Лицо у сквайра приняло такое выражение, словно его самого вот-вот стошнит.
– Нет, впервые слышу. Я поговорю с Тредуэллом, и мы оставим девушку здесь.
– Спасибо, папочка. – Элизабет наклонилась и что-то смахнула рукой с одного из своих полусапожек цвета лаванды. – Если пошлешь одного из слуг к нам в комнату за моим последним чемоданом, мы будем готовы к отъезду.
Сквайр нахмурился:
– Еще один? Не знаю, сможем ли мы втиснуть его в экипаж.
– Не сможете, – бросил Грегор. – Чамберс говорит, что экипаж и без того перегружен.
– Прелестно, – буркнул сквайр.
Элизабет кашлянула.
– Простите, мисс Уэст. Если для моего чемодана не найдется места в карете миссис Блум, может быть, вы возьмете его в вашу?

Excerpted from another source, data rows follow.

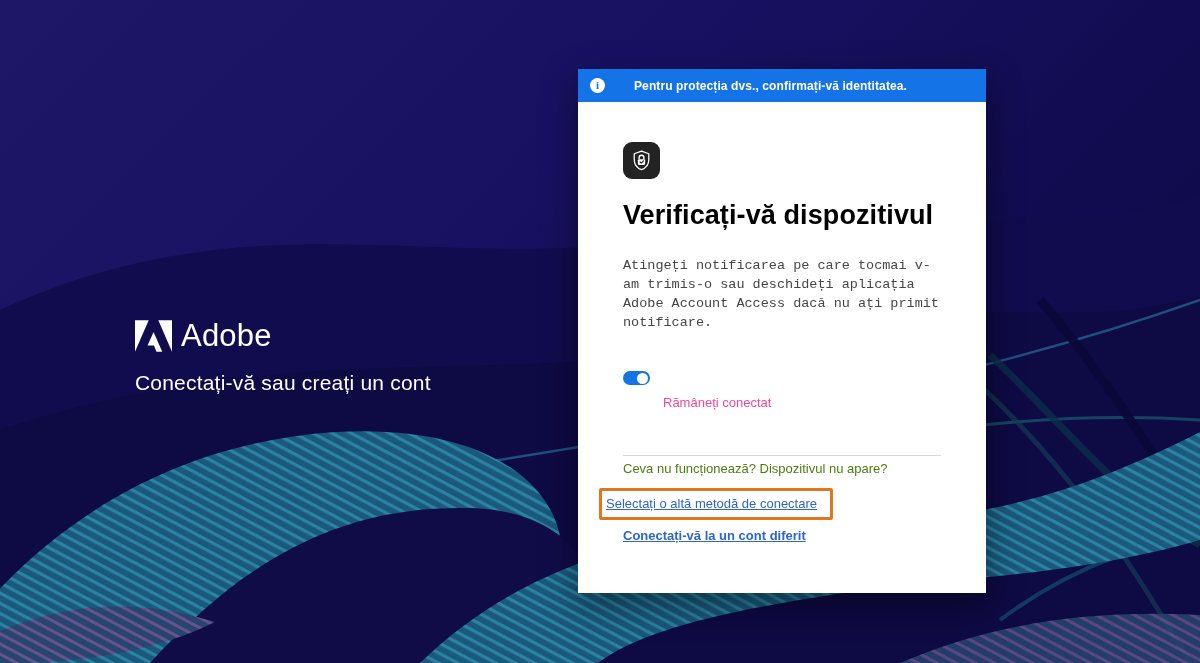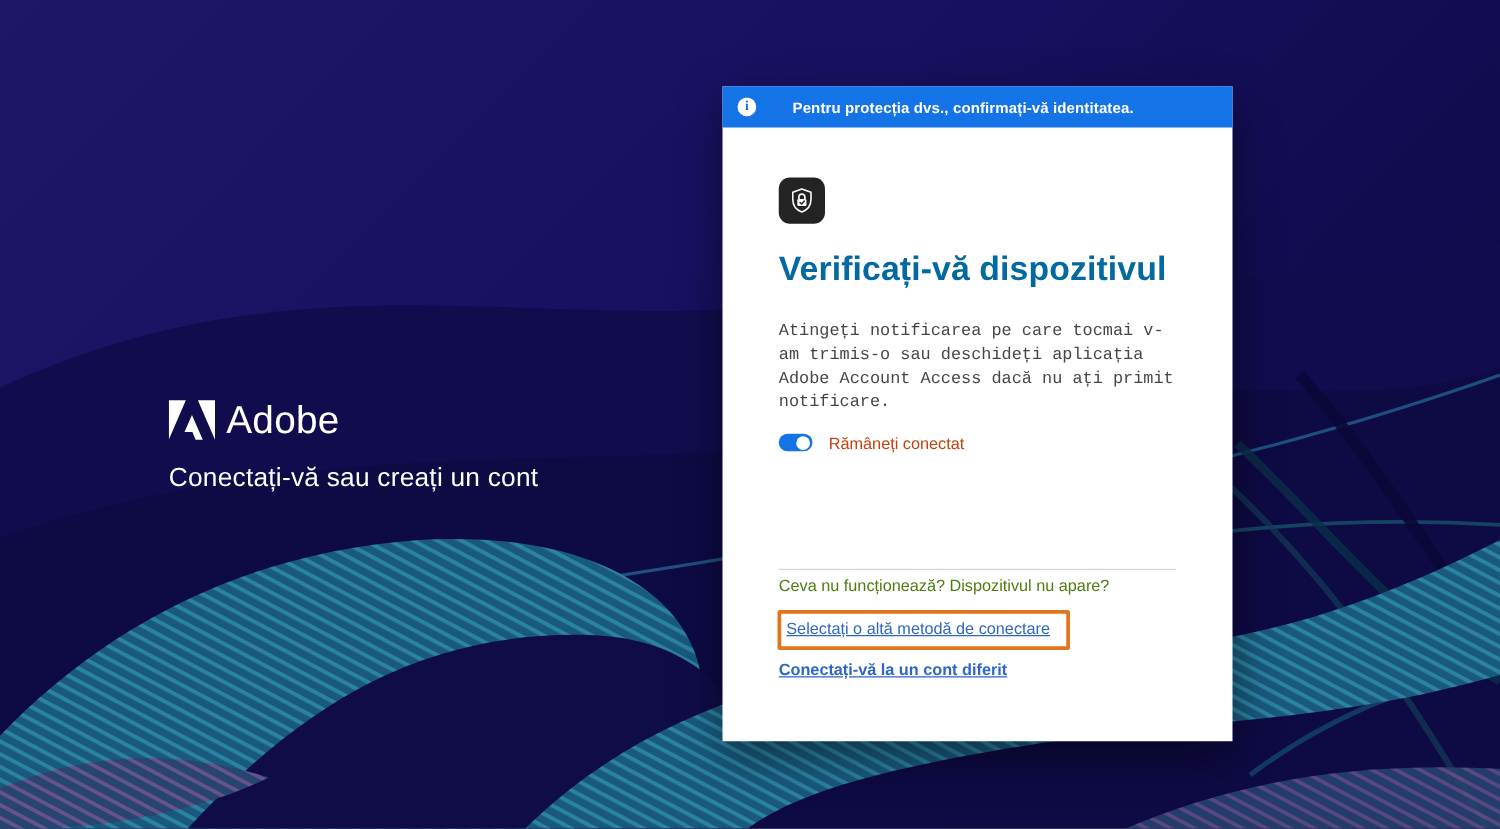"Verificați-vă dispozitivul" .title { color: #0369a1 -> #000000 }
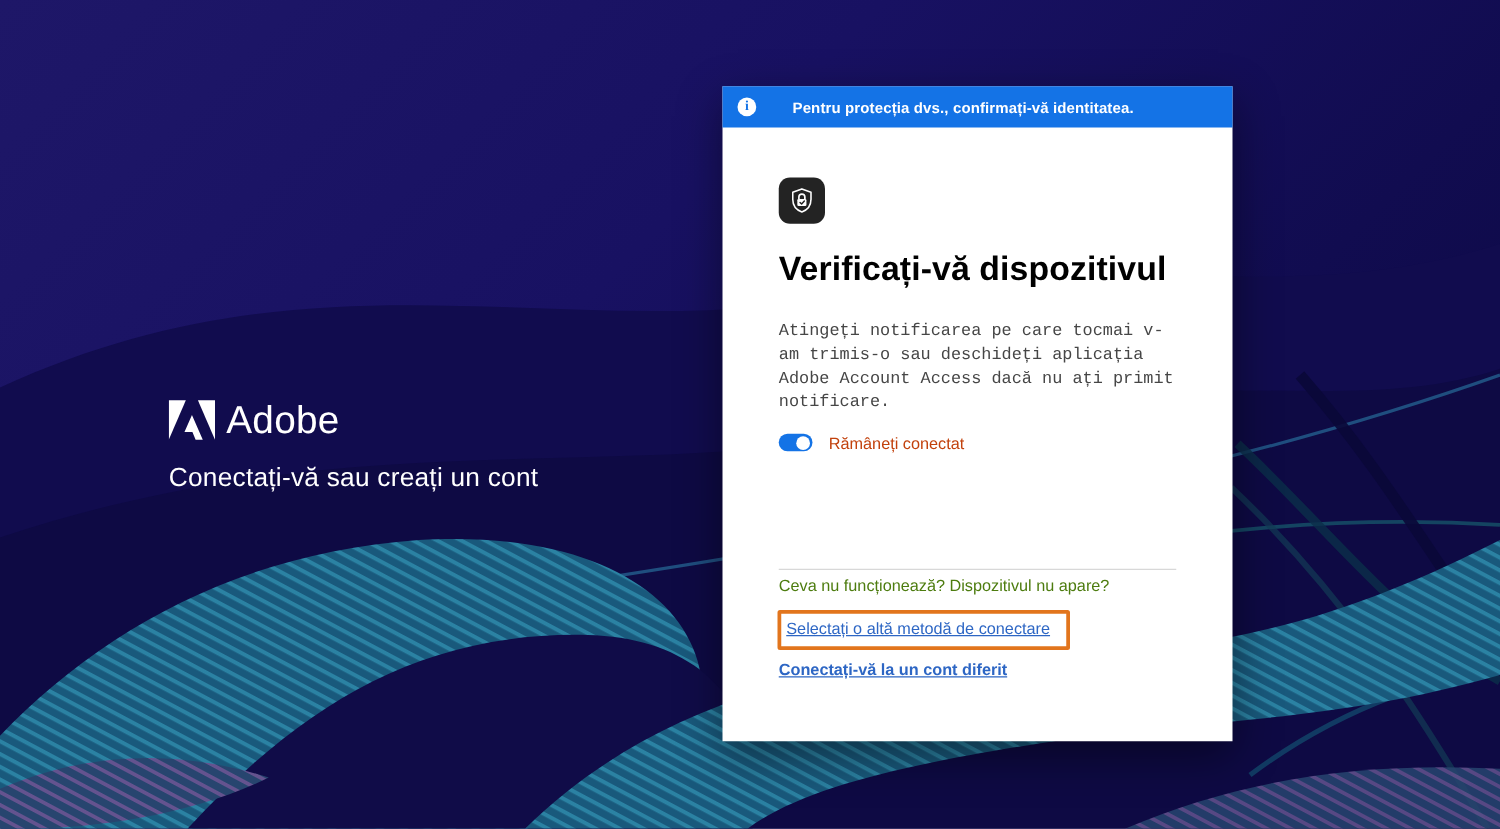"Rămâneți conectat" .toggle-label { color: #c2410c -> #ec4899; margin-top: none -> 48px }
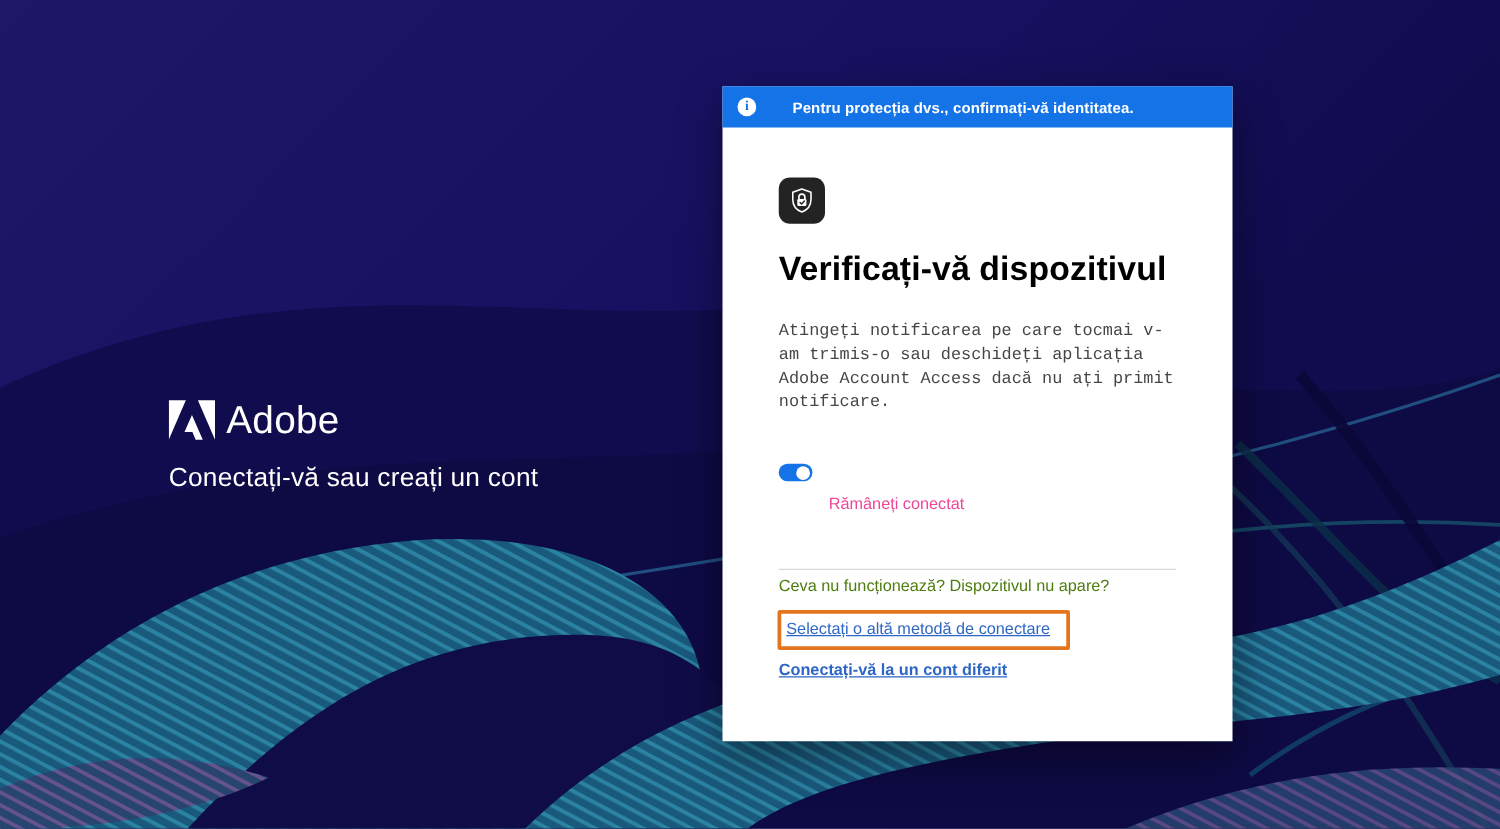"Selectați o altă metodă de" .highlight-box { left: 44px -> 21px }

– В мою? – растерянно переспросила Венеция. – Но…
– Если вы сообщите нам о своем приезде в Лондон, папа пришлет слугу забрать его.
Сквайр заметно оживился:
– Отличная идея! Вы не возражаете, мисс Уэст?

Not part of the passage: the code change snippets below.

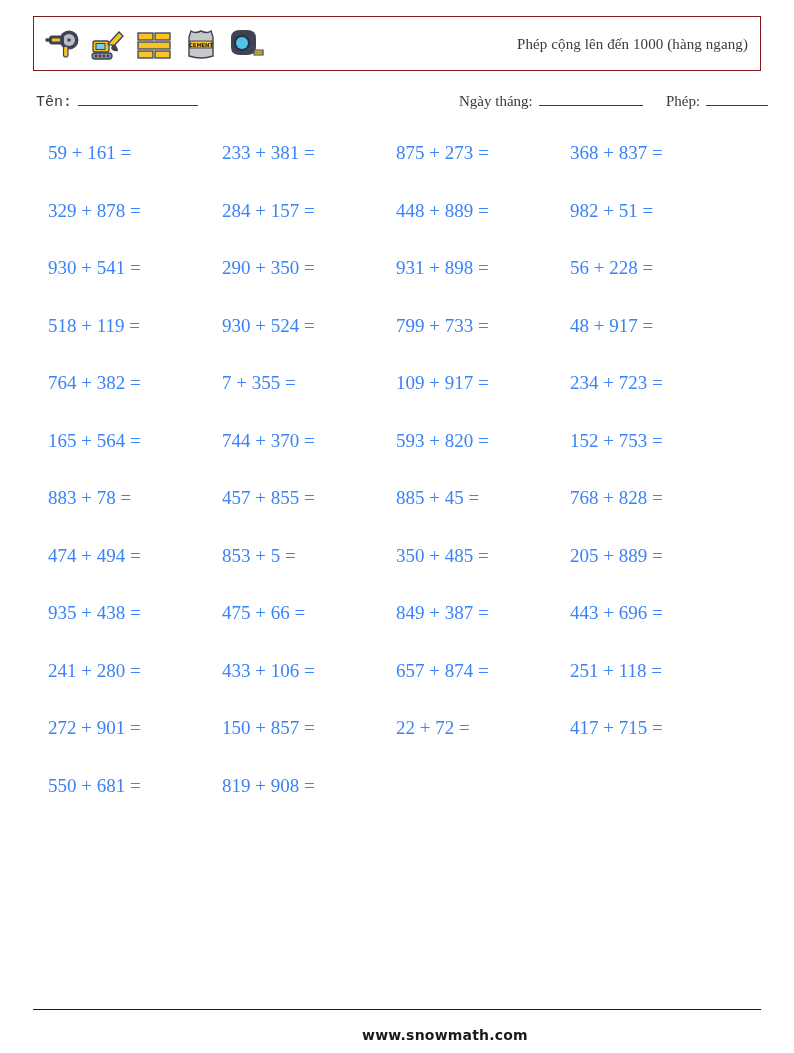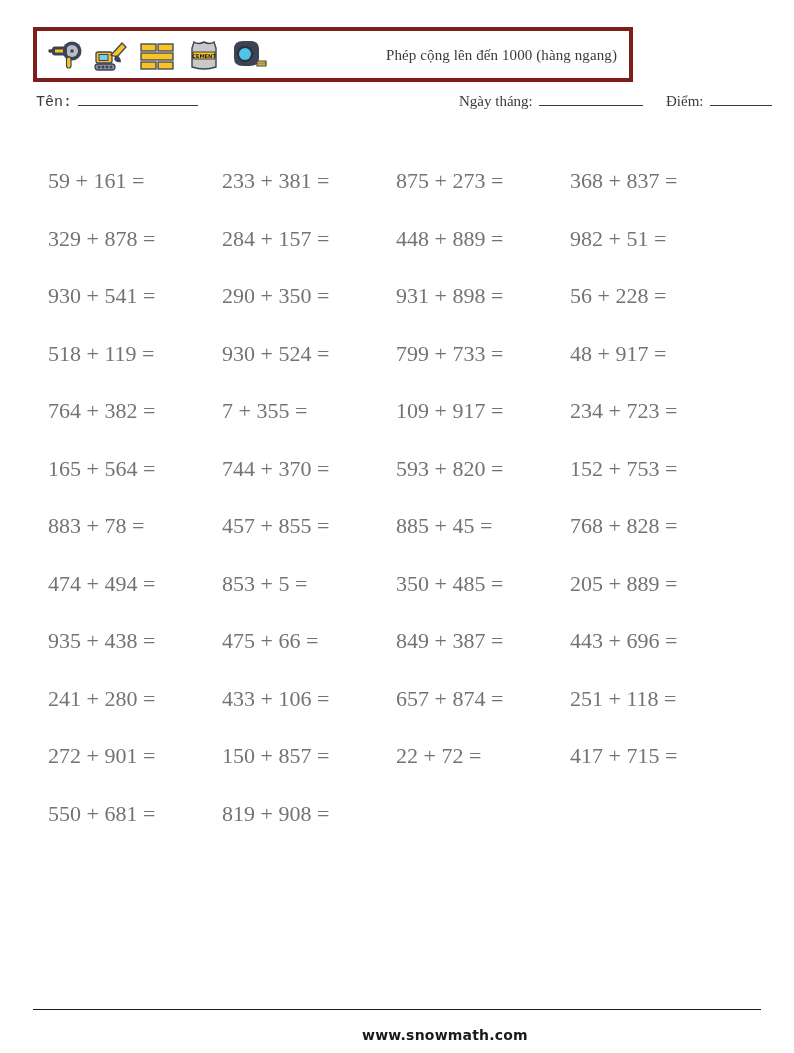"Phép cộng lên đến 1000" .header-box { border: 4px solid #7f1d1d -> 1px solid #7f1d1d; top: 27px -> 16px; width: 600px -> 728px }
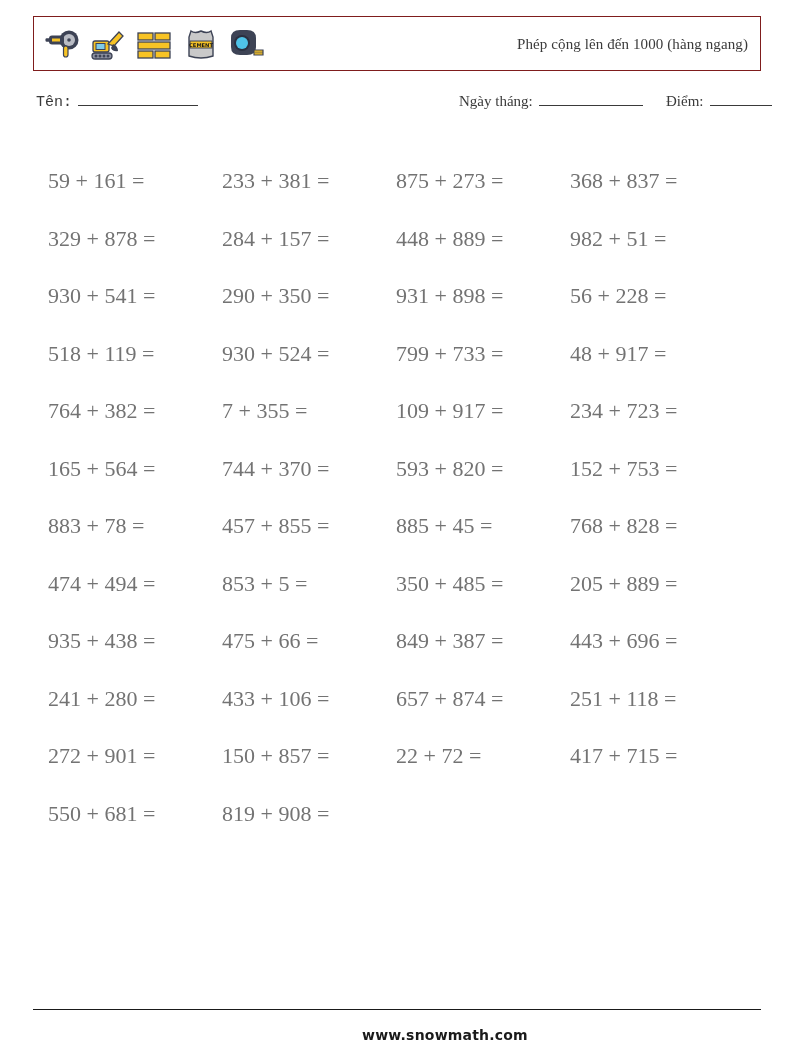"Điểm:" span.label { text: Điểm -> Phép }
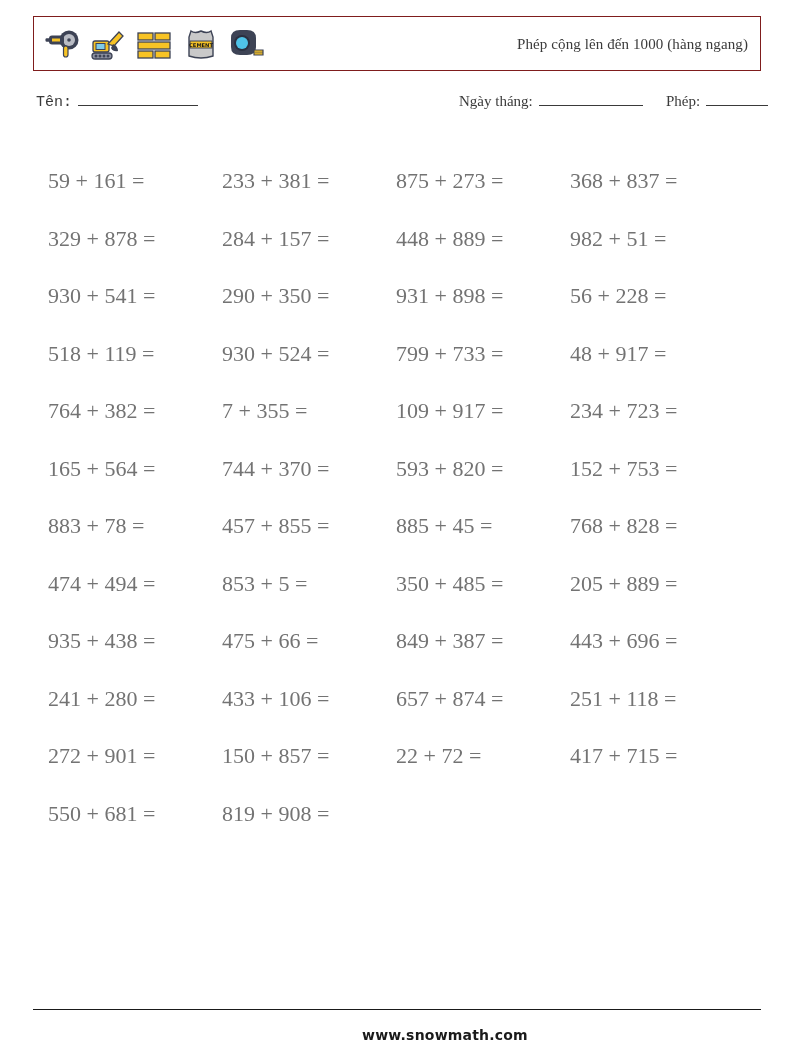"59 + 161 =" .prob-cell { color: #737373 -> #3b82f6; font-size: 22px -> 19px; margin-top: 28px -> none }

– Нет. Никоим образом. Но может случиться, что я вернусь в Лондон через несколько недель.
– О, это не имеет значения! Благодарю вас! Я так и знала, что могу рассчитывать на вас.
Было что-то странное в том, как прозвучали эти слова Элизабет, но Венеция не намерена была разбираться в том, что имеет в виду девушка.
– Однако нам пора, – сказал сквайр. – Миссис Блум уже в экипаже, Элизабет. Мы ждем только тебя.
Грегор перехватил взгляд Венеции. В его глазах был вопрос. Она кивнула:
– Я тоже готова.
Немного погодя она, Рейвенскрофт и мисс Платт уже сидели в карете Рейвенскрофта. Грегор стоял рядом с экипажем, держа в поводу свою верховую лошадь. Они дожидались, когда Чамберс и слуга Тредуэллов принесут забытый чемодан.
Тем временем сквайр помог дочери подняться в красивую карету миссис Блум.
Девушка снова закашлялась, потом сказала:
– Я буду спать всю дорогу, честное слово… ой, я забыла перчатки!
С поразительной резвостью она отскочила от отца – только и взвился подол ее голубого оперного плаща.
– Я сейчас вернусь! – крикнула она, убегая ко входу в гостиницу.
– Она такая легкомысленная! – покачал головой сквайр.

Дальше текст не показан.